* PROVIDED ENTRIES *
_ _ _ _ _

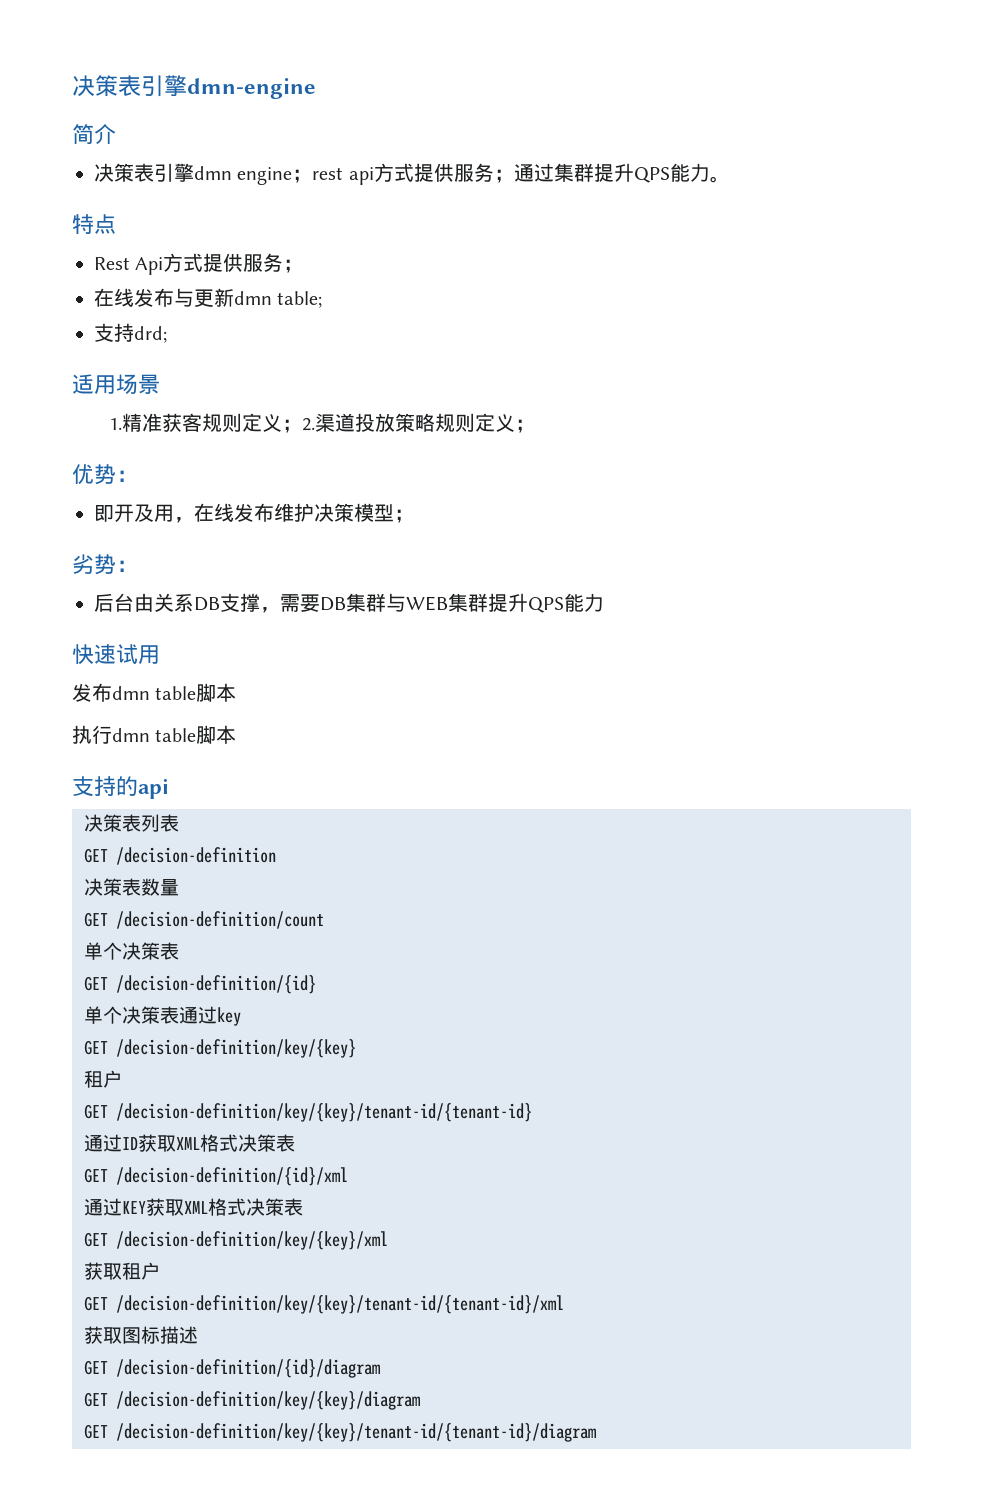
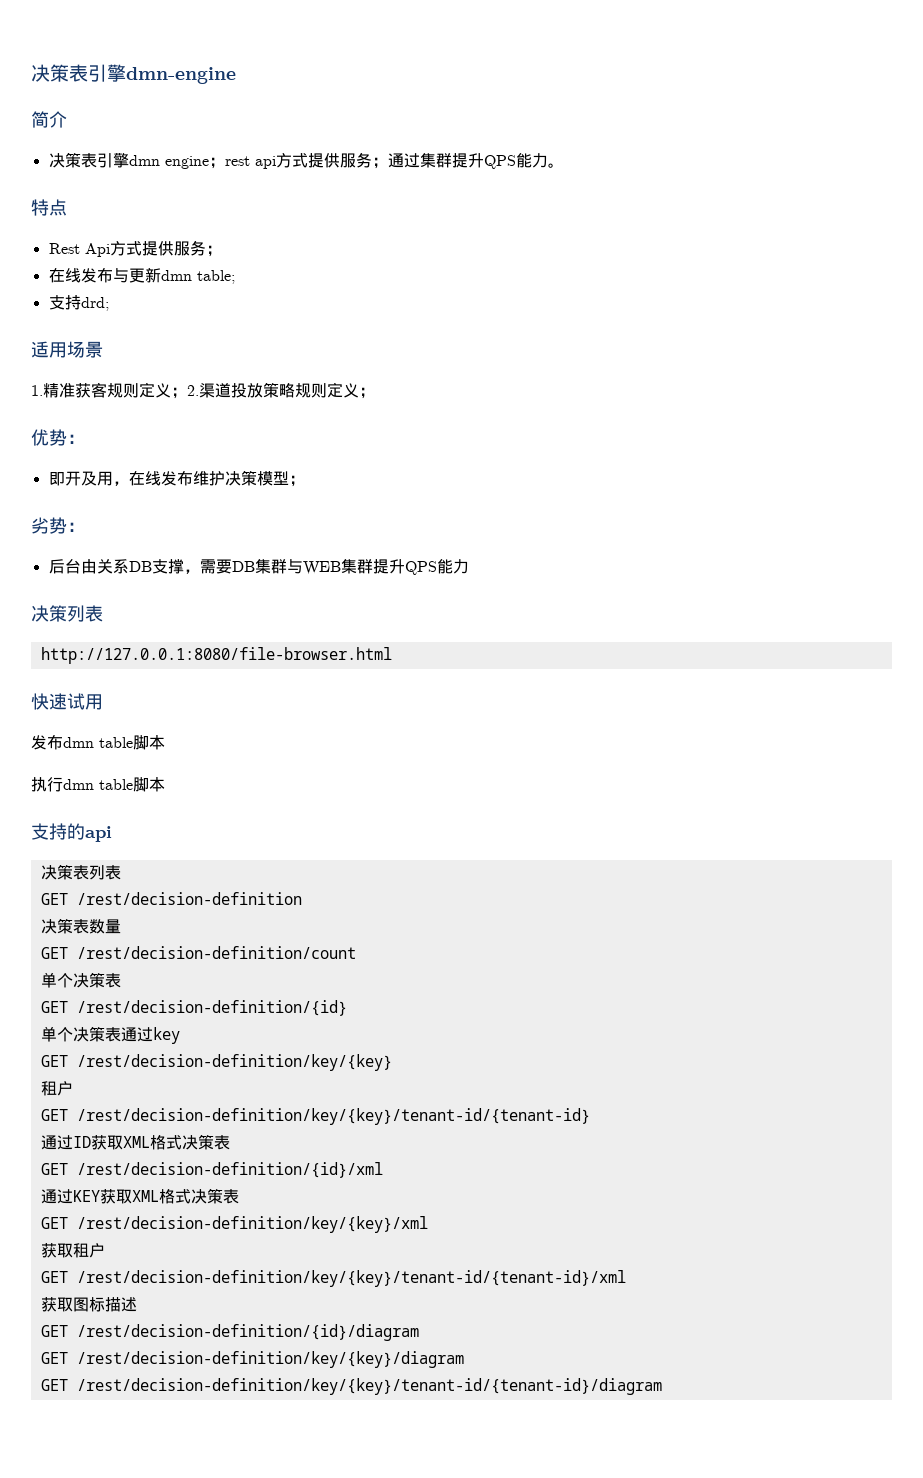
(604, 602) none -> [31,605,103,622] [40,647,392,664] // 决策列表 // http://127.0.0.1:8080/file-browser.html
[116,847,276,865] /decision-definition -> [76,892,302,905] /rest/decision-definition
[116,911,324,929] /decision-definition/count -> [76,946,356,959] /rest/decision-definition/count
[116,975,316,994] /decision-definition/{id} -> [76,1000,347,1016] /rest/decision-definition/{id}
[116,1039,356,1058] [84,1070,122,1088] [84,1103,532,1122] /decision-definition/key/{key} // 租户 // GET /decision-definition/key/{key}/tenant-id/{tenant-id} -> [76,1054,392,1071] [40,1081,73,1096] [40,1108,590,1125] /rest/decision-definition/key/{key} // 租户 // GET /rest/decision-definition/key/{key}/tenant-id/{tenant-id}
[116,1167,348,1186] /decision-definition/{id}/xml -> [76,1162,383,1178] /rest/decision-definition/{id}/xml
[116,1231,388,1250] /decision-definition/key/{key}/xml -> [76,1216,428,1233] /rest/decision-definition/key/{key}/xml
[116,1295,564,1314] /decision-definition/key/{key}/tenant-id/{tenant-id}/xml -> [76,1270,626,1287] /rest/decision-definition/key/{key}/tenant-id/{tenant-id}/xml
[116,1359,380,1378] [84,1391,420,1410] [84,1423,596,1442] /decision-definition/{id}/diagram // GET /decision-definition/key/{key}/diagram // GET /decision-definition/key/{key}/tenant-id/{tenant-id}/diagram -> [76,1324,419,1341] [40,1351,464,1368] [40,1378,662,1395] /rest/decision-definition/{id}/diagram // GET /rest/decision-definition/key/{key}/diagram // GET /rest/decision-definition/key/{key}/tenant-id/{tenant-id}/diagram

_ _ _ _ _

* WORK ITEM *
Only lines containing "tenant" belong in the answer; copy every such line from the records.

* SOLUTION BELOW *
[116,1039,356,1058] [84,1070,122,1088] [84,1103,532,1122] /decision-definition/key/{key} // 租户 // GET /decision-definition/key/{key}/tenant-id/{tenant-id} -> [76,1054,392,1071] [40,1081,73,1096] [40,1108,590,1125] /rest/decision-definition/key/{key} // 租户 // GET /rest/decision-definition/key/{key}/tenant-id/{tenant-id}
[116,1295,564,1314] /decision-definition/key/{key}/tenant-id/{tenant-id}/xml -> [76,1270,626,1287] /rest/decision-definition/key/{key}/tenant-id/{tenant-id}/xml
[116,1359,380,1378] [84,1391,420,1410] [84,1423,596,1442] /decision-definition/{id}/diagram // GET /decision-definition/key/{key}/diagram // GET /decision-definition/key/{key}/tenant-id/{tenant-id}/diagram -> [76,1324,419,1341] [40,1351,464,1368] [40,1378,662,1395] /rest/decision-definition/{id}/diagram // GET /rest/decision-definition/key/{key}/diagram // GET /rest/decision-definition/key/{key}/tenant-id/{tenant-id}/diagram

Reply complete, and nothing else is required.